Un mouvement me fait tourner la tête vers la gauche, et j'aperçois un groupe compact d'une douzaine de personnes s'avancer vers l'estrade. Il doit s'agir du chef et des responsables des quartiers qui forment sa garde rapprochée organisée au dernier moment. Je crois que l'attaque surprise avortée de toute à l'heure leur a fait prendre conscience de la vulnérabilité du chef.

Ils montent sur le promontoire, et Cheldan monte seul sur le ring légèrement surélevé. Il fait lentement un tour sur lui-même et scrute du regard la multitude présente dans les gradins. Lorsqu'il passe sur moi, je vois à l'étincelle dans ses yeux qu'il m'a reconnue, mais il ne laisse voir aucune émotion sur son visage.

Quand il a fini son inspection, il inspire un grand coup avant de sortir son pistolet et de tirer deux fois en l'air.

J'ai appris la signification de ce signal au cours des dernières semaines passées ici. Un coup pour un rassemblement, deux coups pour réclamer le silence pour une annonce importante, trois pour signaler une attaque contre l'ennemi, quatre coups pour une attaque surprise de la part d'assaillants, et cinq coups pour annoncer la mort du chef. C'est un peu comme les cloches dans l'ancien temps, avant la guerre nucléaire. C'est elles qui servaient de relais pour prévenir les habitants des campagnes que quelque chose se passait. Mariage, enterrement, ou déclaration de guerre.

Immédiatement le silence se fait, et c'est carrément intimidant de voir autant de gens presque arrêter de respirer et se concentrer sur un seul homme, qui nous tient tous au creux de sa main.

Ça, c'est le pouvoir. Cette capacité à imposer à autrui ses décisions sans aucune opposition. Je n'avais jamais vraiment compris comment fonctionnait le clan, mais là, j'en ai un exemple très parlant, et c'en est étourdissant.
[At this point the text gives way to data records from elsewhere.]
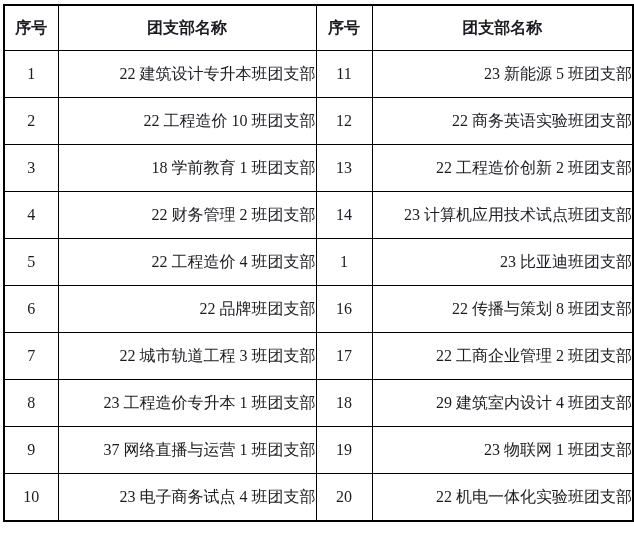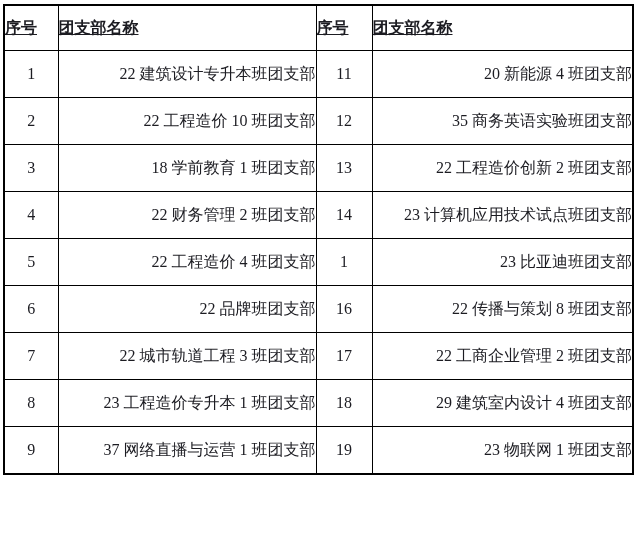"序号" table.branch-table th { text-align: left -> center; text-decoration: underline -> none }
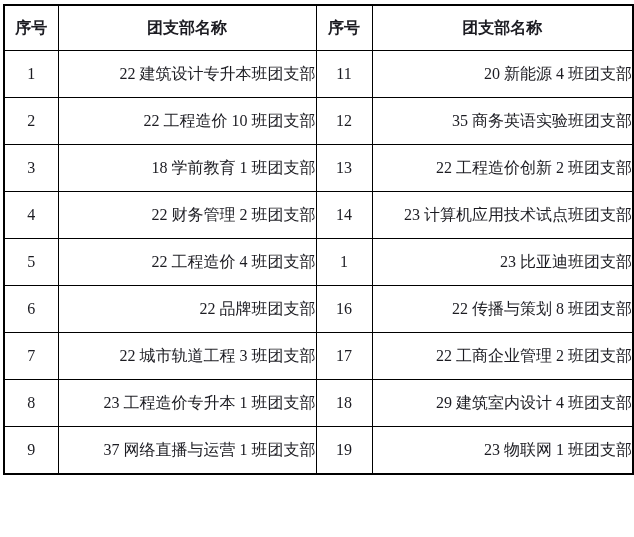"20 新能源 4 班团支部" td.name { text: 20 新能源 4 -> 23 新能源 5 }
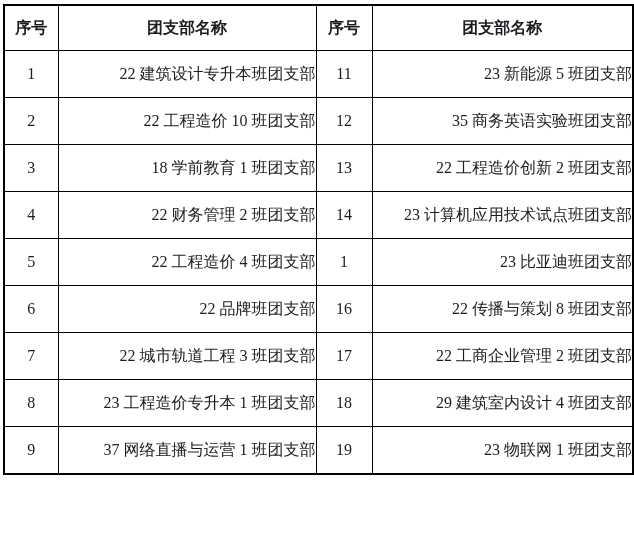"35 商务英语实验班团支部" td.name { text: 35 -> 22 }
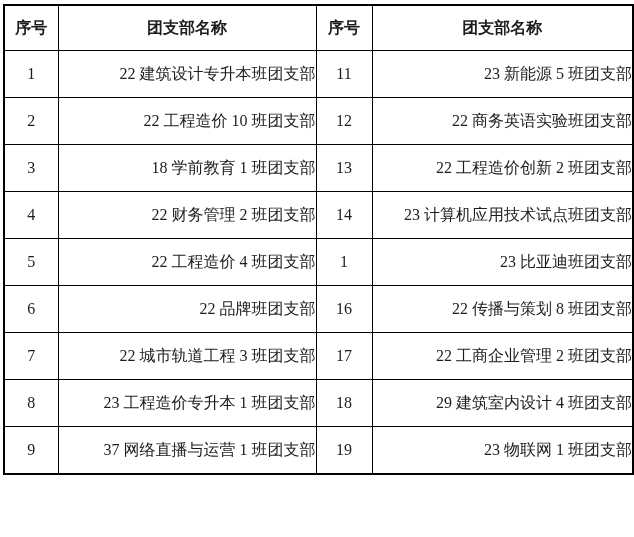"10" tr { html: none -> <tr> <td>10</td> <td>23 电子商务试点 4 班团支部</td> <td>20</td> <td>22 机电一体化实验班团支部</td> </tr> }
—Clan du Loup ! Certains d'entre vous se doutent de la raison de ce rassemblement, mais d'autres l'ignorent.

Il va se casser la voix s'il parle comme ça, enfin s'il crie comme ça, pendant tout son discours. Mais bon, il a choisi d'être chef, tant pis pour lui. Comme on dit, un grand pouvoir implique de grandes responsabilités.

—Ce matin, j'ai mis à mort Dexion, un guerrier, car il avait agi contre la loi la plus importante du clan, celle de ne pas menacé et de ne pas s'attaquer à un membre et camarade. La sentence pour une telle insubordination qui menace la cohésion et la confiance au sein du groupe est connue par tous depuis des années, un tel traître ou une telle menace pour le clan est voué à mourir.